We generally talk about the Third Plenum in December 1978 as a key turning point. And it is pointed out that Deng Xiaoping gives contract systems to the people’s communes, providing an incentive for them by allowing them to retain and dispose of any surplus produced over and above the procurement quota.
That’s supposed to have lifted hundreds of millions of people out of poverty. But of course, this goes back to this silent revolution I mentioned in the book on the Cultural Revolution. People were not waiting for an invitation from above, and were already doing what they thought they should do in order to survive.
Now, here’s the key point. Deng Xiaoping makes it clear time and again in 1978, ‘79, ‘80, ‘81, that the collectivized economy is the backbone of the economy in the countryside.
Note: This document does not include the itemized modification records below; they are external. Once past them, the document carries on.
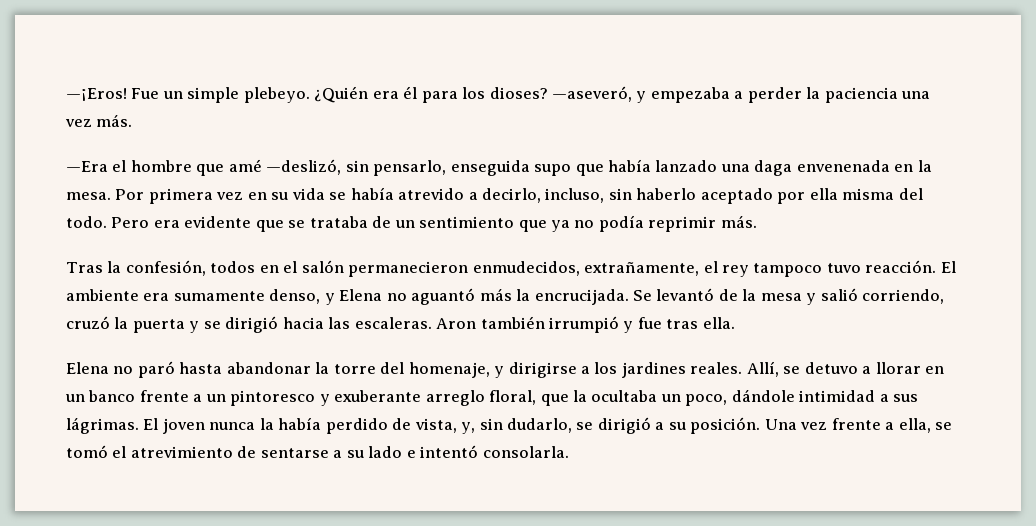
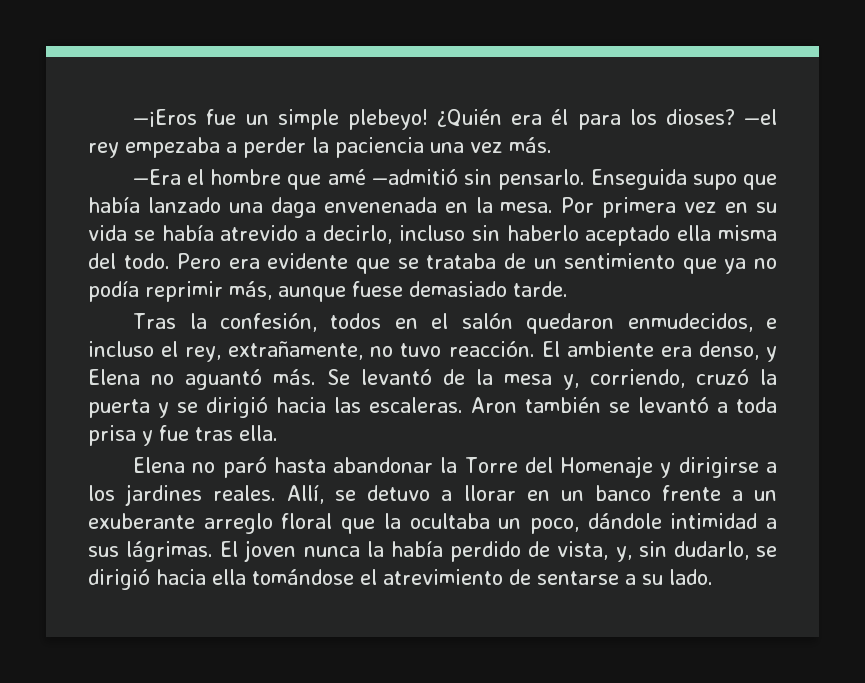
- —¡Eros! Fue un simple plebeyo.
+ —¡Eros fue un simple plebeyo!
- —aseveró, y empezaba a perder la paciencia una vez más.
+ —el rey empezaba a perder la paciencia una vez más.
- —Era el hombre que amé —deslizó, sin pensarlo, enseguida supo que había lanzado una daga envenenada en la mesa.
+ —Era el hombre que amé —admitió sin pensarlo. Enseguida supo que había lanzado una daga envenenada en la mesa.
- Por primera vez en su vida se había atrevido a decirlo, incluso, sin haberlo aceptado por ella misma del todo.
+ Por primera vez en su vida se había atrevido a decirlo, incluso sin haberlo aceptado ella misma del todo.
- Pero era evidente que se trataba de un sentimiento que ya no podía reprimir más.
+ Pero era evidente que se trataba de un sentimiento que ya no podía reprimir más, aunque fuese demasiado tarde.
- Tras la confesión, todos en el salón permanecieron enmudecidos, extrañamente, el rey tampoco tuvo reacción.
+ Tras la confesión, todos en el salón quedaron enmudecidos, e incluso el rey, extrañamente, no tuvo reacción.
- El ambiente era sumamente denso, y Elena no aguantó más la encrucijada.
+ El ambiente era denso, y Elena no aguantó más.
- Se levantó de la mesa y salió corriendo, cruzó la puerta y se dirigió hacia las escaleras.
+ Se levantó de la mesa y, corriendo, cruzó la puerta y se dirigió hacia las escaleras.
- Aron también irrumpió y fue tras ella.
+ Aron también se levantó a toda prisa y fue tras ella.
- Elena no paró hasta abandonar la torre del homenaje, y dirigirse a los jardines reales.
+ Elena no paró hasta abandonar la Torre del Homenaje y dirigirse a los jardines reales.
- Allí, se detuvo a llorar en un banco frente a un pintoresco y exuberante arreglo floral, que la ocultaba un poco, dándole intimidad a sus lágrimas.
+ Allí, se detuvo a llorar en un banco frente a un exuberante arreglo floral que la ocultaba un poco, dándole intimidad a sus lágrimas.
- El joven nunca la había perdido de vista, y, sin dudarlo, se dirigió a su posición. Una vez frente a ella, se tomó el atrevimiento de sentarse a su lado e intentó consolarla.
+ El joven nunca la había perdido de vista, y, sin dudarlo, se dirigió hacia ella tomándose el atrevimiento de sentarse a su lado.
Time and again, there are campaigns that forbid people from cultivating the land on their own — but this is not what happens.
…the architects of economic reforms in this particular case are of course the people in the countryside, not Deng Xiaoping. All along the regime tries to catch up with what is actually happening on the ground.
People’s communes take these contracts, and hand them out to the villages. The villages hand them out to individual households. By 1981, a report from the Ministry of Agriculture says the collective economy has vanished. Over half of the land in a great number of provinces is cultivated by individual households who make all the decisions about what to plant and how to plant it.
So by 1982, two things happen. First, the people’s communes collapse against the very wishes of Deng Xiaoping, and then, secondly, the income of most people in the countryside has doubled. So the architects of economic reforms in this particular case are of course the people in the countryside, not Deng Xiaoping. All along the regime tries to catch up with what is actually happening on the ground.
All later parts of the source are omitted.